***** Exercise data *****
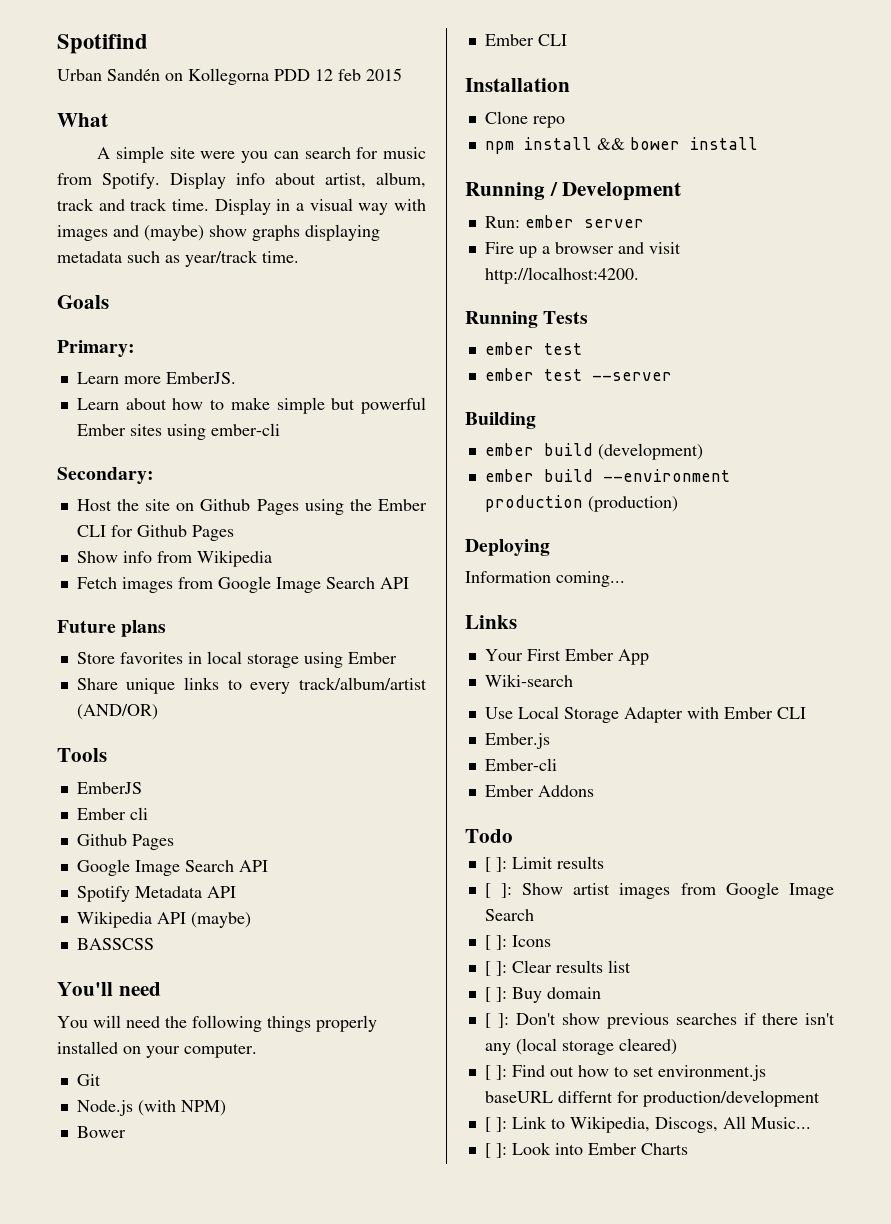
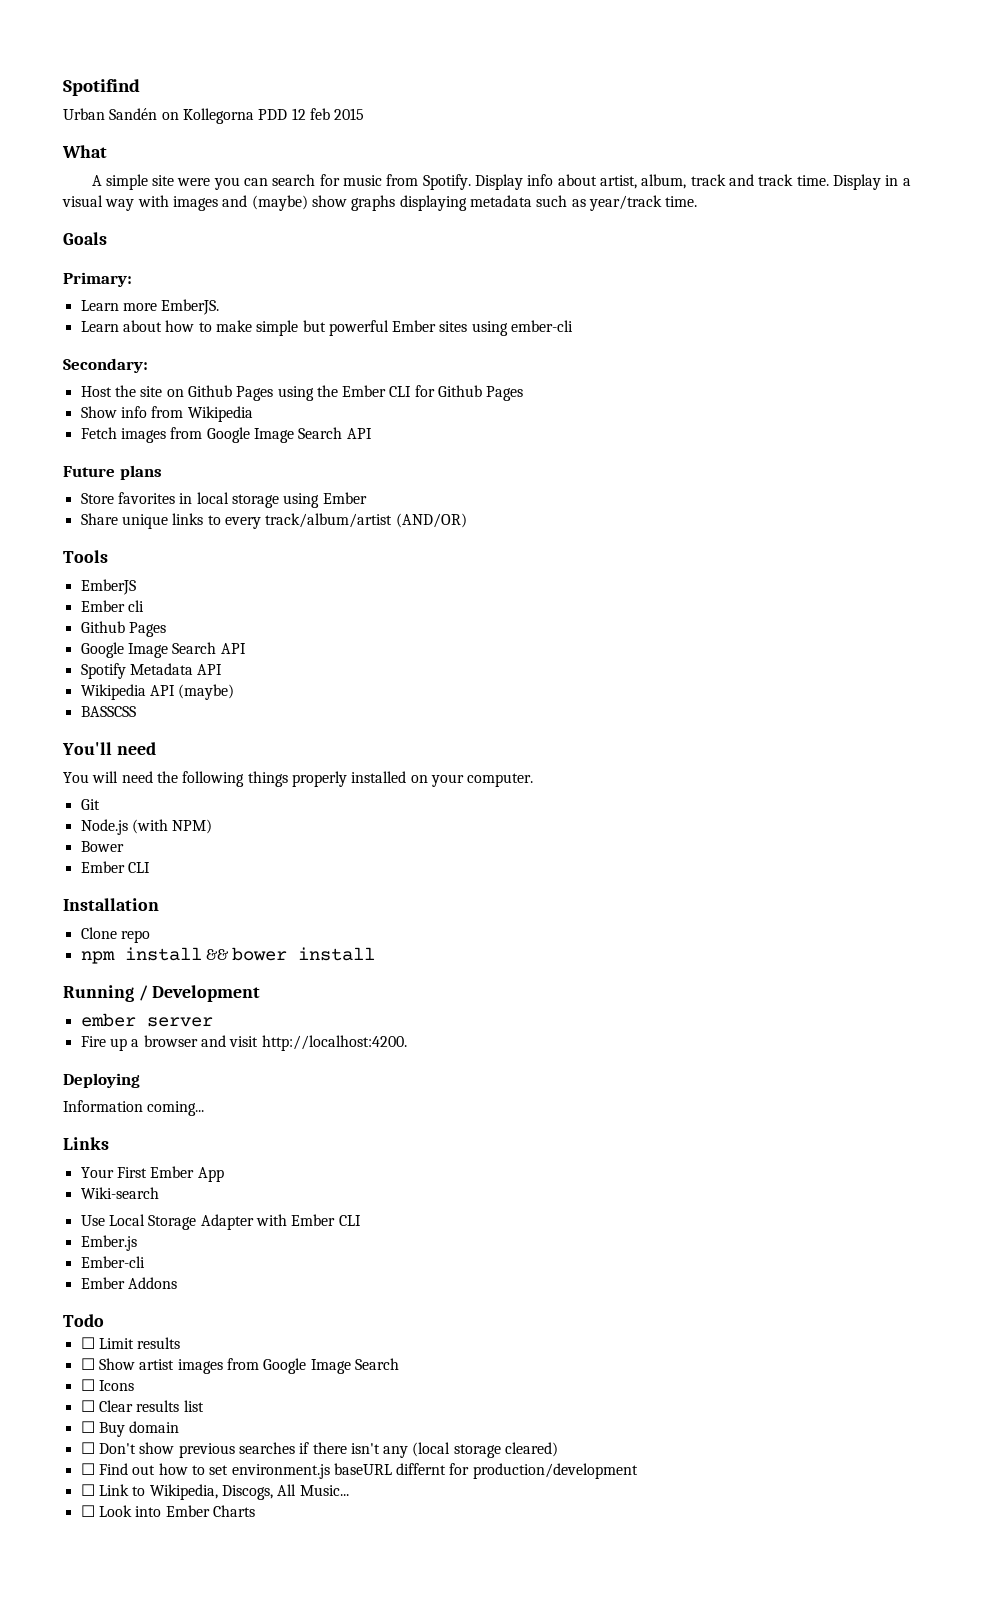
[484,216,520,228] Run: -> (261, 993) none
[465,311,589,328] [484,342,582,355] [484,368,672,381] [465,412,536,429] [484,443,703,460] [484,469,730,482] [484,495,678,512] // Running Tests // ember test // ember test --server // Building // ember build (development) // ember build --environment production (production) -> (407, 1043) none
[484,857,507,872] [ ]: -> [80,1337,95,1349] ☐
[484,883,512,898] [ ]: -> [80,1358,95,1370] ☐
[484,935,507,950] [ ]: -> [80,1379,95,1391] ☐
[484,961,507,976] [ ]: -> [80,1400,95,1412] ☐
[484,987,507,1002] [ ]: -> [80,1421,95,1433] ☐
[484,1013,509,1028] [ ]: -> [80,1442,95,1454] ☐
[484,1065,507,1080] [ ]: -> [80,1463,95,1475] ☐
[484,1117,507,1132] [ ]: -> [80,1484,95,1496] ☐
[484,1143,507,1158] [ ]: -> [80,1505,95,1517] ☐

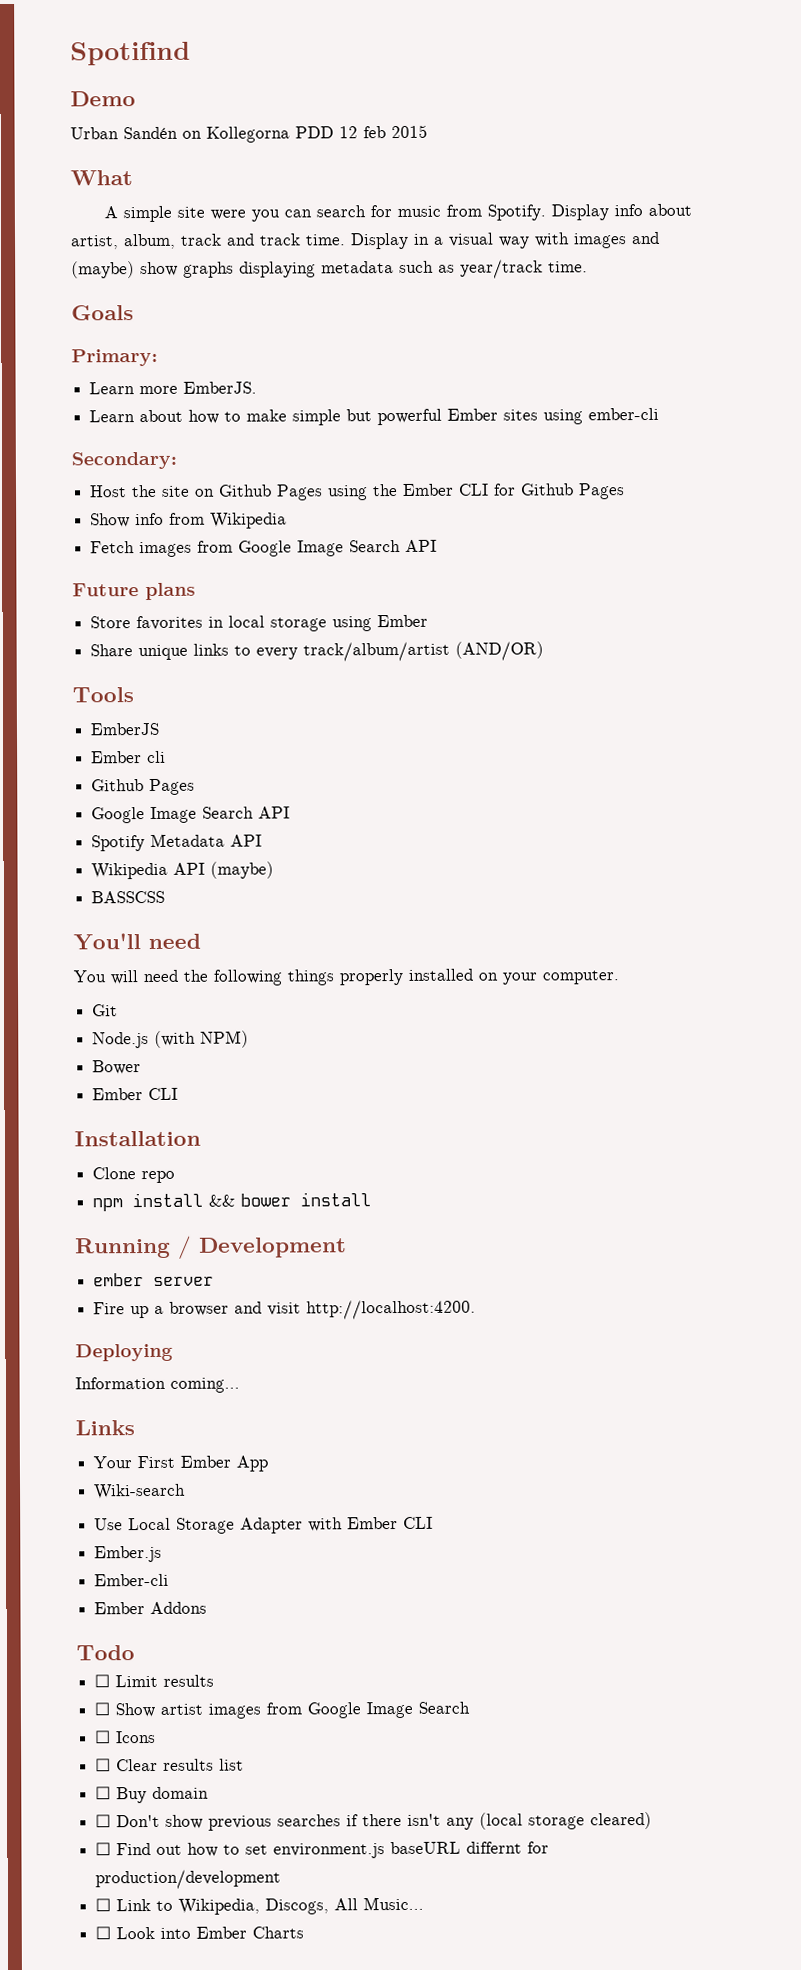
(140, 87) none -> [70,91,136,107] // Demo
*****
**Directions**
Set down, exactly as they stand above, the lines starting with the line with "[484,883,512,898] [ ]: -> [80,1358,95,1370] ☐" and going on through the line with "[484,1117,507,1132] [ ]: ->", and no others.

**Response to the exercise**
[484,883,512,898] [ ]: -> [80,1358,95,1370] ☐
[484,935,507,950] [ ]: -> [80,1379,95,1391] ☐
[484,961,507,976] [ ]: -> [80,1400,95,1412] ☐
[484,987,507,1002] [ ]: -> [80,1421,95,1433] ☐
[484,1013,509,1028] [ ]: -> [80,1442,95,1454] ☐
[484,1065,507,1080] [ ]: -> [80,1463,95,1475] ☐
[484,1117,507,1132] [ ]: -> [80,1484,95,1496] ☐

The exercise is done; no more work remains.